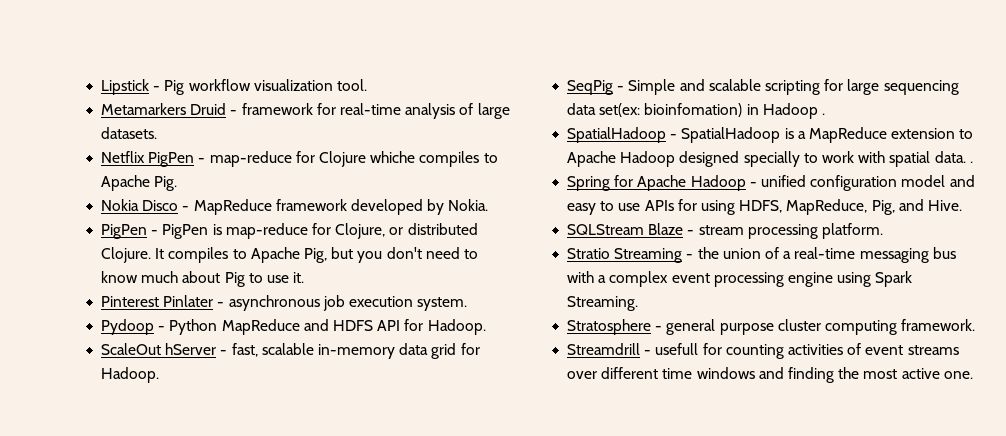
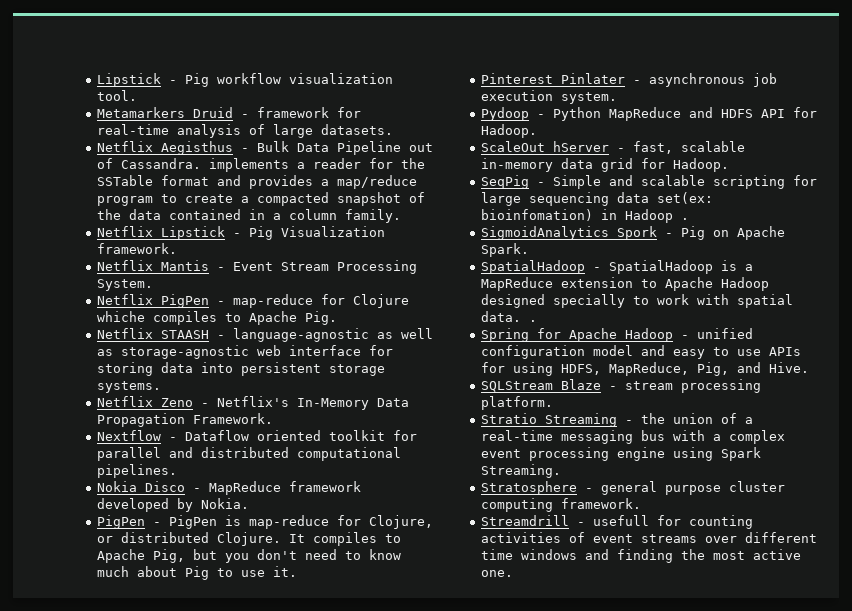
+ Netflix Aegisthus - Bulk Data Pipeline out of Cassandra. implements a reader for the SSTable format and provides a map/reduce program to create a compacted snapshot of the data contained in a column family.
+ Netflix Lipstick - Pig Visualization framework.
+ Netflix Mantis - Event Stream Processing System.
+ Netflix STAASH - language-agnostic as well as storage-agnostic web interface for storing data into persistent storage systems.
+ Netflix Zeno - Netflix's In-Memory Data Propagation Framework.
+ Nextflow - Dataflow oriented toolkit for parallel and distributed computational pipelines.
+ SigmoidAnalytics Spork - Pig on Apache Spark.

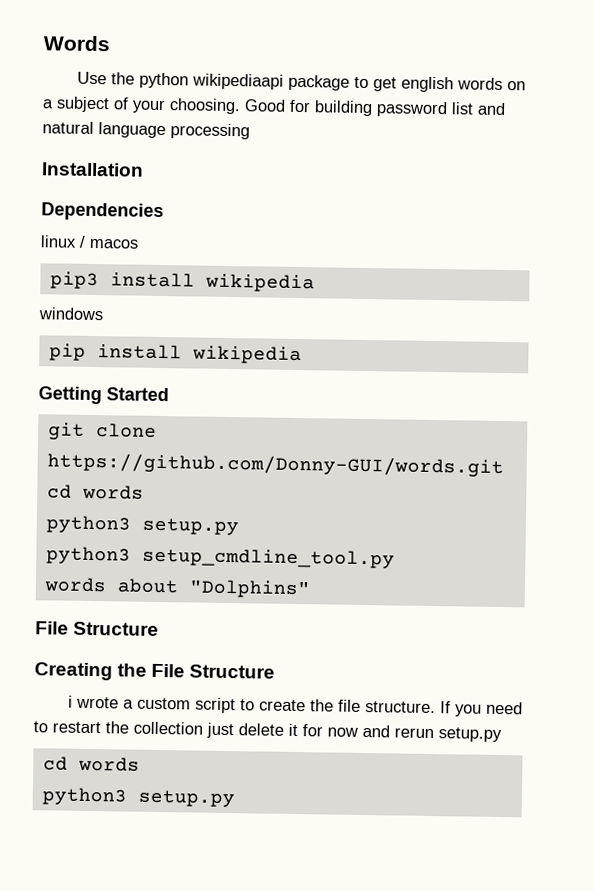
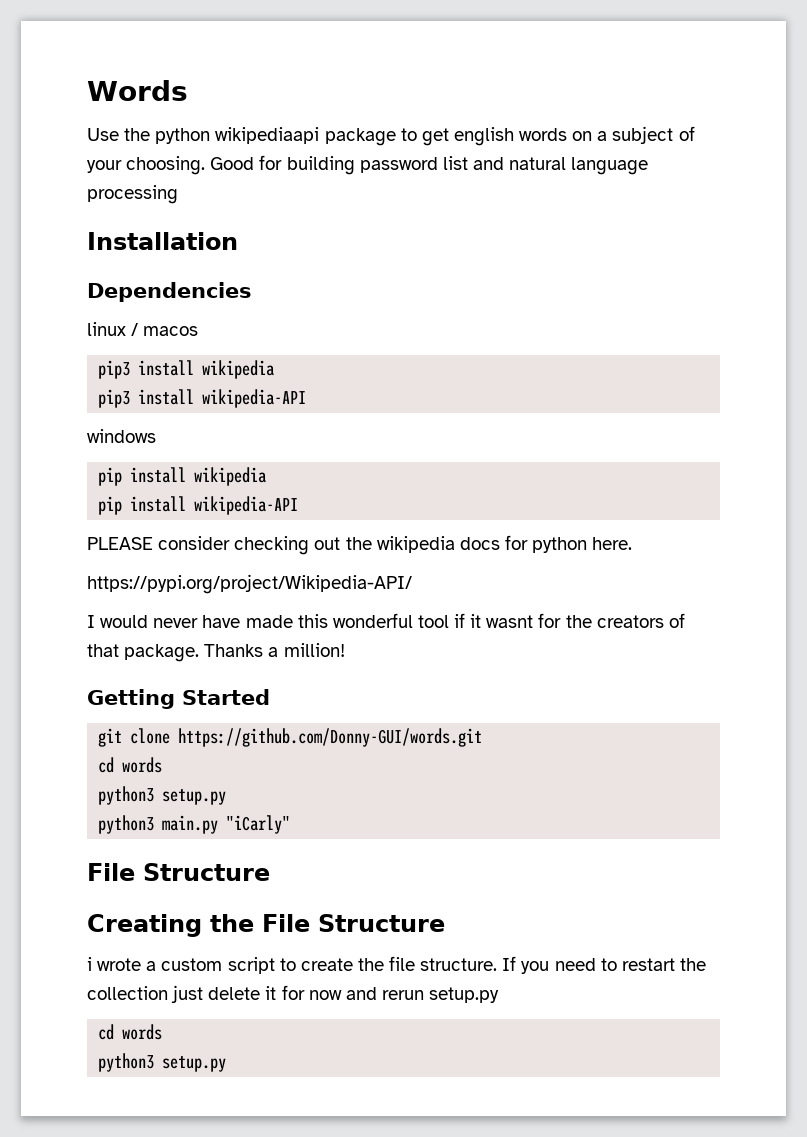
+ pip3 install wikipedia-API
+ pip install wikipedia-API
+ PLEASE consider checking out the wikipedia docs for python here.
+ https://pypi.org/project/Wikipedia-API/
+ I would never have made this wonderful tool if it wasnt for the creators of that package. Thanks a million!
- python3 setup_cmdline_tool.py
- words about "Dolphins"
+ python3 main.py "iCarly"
──────────
*Task instructions*: Counting both ends, reproduce word for word the lines from the line with "Data Propagation Framework." to the final line of the listing above, skipping every picture.

*Completed exercise*:
+ Netflix Zeno - Netflix's In-Memory Data Propagation Framework.
+ Nextflow - Dataflow oriented toolkit for parallel and distributed computational pipelines.
+ SigmoidAnalytics Spork - Pig on Apache Spark.

+ pip3 install wikipedia-API
+ pip install wikipedia-API
+ PLEASE consider checking out the wikipedia docs for python here.
+ https://pypi.org/project/Wikipedia-API/
+ I would never have made this wonderful tool if it wasnt for the creators of that package. Thanks a million!
- python3 setup_cmdline_tool.py
- words about "Dolphins"
+ python3 main.py "iCarly"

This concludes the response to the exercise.